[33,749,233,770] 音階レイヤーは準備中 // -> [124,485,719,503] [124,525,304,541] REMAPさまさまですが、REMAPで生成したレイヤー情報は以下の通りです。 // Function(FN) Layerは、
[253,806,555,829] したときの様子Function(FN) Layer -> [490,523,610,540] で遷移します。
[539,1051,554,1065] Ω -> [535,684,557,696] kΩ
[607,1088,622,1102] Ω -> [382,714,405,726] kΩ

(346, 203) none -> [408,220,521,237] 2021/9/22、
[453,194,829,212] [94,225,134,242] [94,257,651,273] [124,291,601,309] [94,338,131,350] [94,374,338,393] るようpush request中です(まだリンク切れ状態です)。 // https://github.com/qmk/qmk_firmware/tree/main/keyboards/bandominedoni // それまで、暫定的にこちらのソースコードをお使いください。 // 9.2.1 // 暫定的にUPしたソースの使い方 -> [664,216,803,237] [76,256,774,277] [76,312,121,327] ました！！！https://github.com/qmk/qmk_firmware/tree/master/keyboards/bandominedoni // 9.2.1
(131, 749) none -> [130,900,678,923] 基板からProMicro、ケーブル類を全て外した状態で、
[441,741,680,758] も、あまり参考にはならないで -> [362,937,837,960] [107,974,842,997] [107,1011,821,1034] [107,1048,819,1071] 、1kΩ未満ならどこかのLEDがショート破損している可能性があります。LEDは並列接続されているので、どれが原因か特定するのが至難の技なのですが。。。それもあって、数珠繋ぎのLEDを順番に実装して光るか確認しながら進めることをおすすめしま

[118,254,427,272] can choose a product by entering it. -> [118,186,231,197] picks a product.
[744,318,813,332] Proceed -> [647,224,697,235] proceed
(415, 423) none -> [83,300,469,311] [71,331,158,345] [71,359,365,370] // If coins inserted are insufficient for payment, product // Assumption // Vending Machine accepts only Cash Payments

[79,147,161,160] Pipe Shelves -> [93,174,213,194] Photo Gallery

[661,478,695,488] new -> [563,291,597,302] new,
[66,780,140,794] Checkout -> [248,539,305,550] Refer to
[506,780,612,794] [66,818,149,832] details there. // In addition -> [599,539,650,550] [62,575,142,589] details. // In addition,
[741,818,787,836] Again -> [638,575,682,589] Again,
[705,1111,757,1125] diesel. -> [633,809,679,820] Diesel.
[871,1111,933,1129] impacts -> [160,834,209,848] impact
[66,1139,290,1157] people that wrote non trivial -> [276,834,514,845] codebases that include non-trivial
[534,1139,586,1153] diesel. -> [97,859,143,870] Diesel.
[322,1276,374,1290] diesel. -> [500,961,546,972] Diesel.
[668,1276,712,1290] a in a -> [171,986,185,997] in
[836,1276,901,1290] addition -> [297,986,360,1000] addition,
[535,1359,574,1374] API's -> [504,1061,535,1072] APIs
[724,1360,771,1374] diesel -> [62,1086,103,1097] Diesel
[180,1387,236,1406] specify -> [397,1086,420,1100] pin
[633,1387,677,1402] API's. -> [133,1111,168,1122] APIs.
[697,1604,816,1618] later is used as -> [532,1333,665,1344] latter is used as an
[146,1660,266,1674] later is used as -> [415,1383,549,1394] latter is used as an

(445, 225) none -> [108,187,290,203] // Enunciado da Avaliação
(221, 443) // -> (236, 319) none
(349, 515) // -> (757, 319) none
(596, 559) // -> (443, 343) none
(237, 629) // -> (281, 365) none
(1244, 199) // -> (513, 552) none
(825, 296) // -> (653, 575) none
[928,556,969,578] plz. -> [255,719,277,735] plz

> _What to produce_: From the listing above, output exactly the run of lines that starts with the line containing "[668,1276,712,1290] a in" and ends with the line containing "[180,1387,236,1406] specify ->".

> _Problem solution_:
[668,1276,712,1290] a in a -> [171,986,185,997] in
[836,1276,901,1290] addition -> [297,986,360,1000] addition,
[535,1359,574,1374] API's -> [504,1061,535,1072] APIs
[724,1360,771,1374] diesel -> [62,1086,103,1097] Diesel
[180,1387,236,1406] specify -> [397,1086,420,1100] pin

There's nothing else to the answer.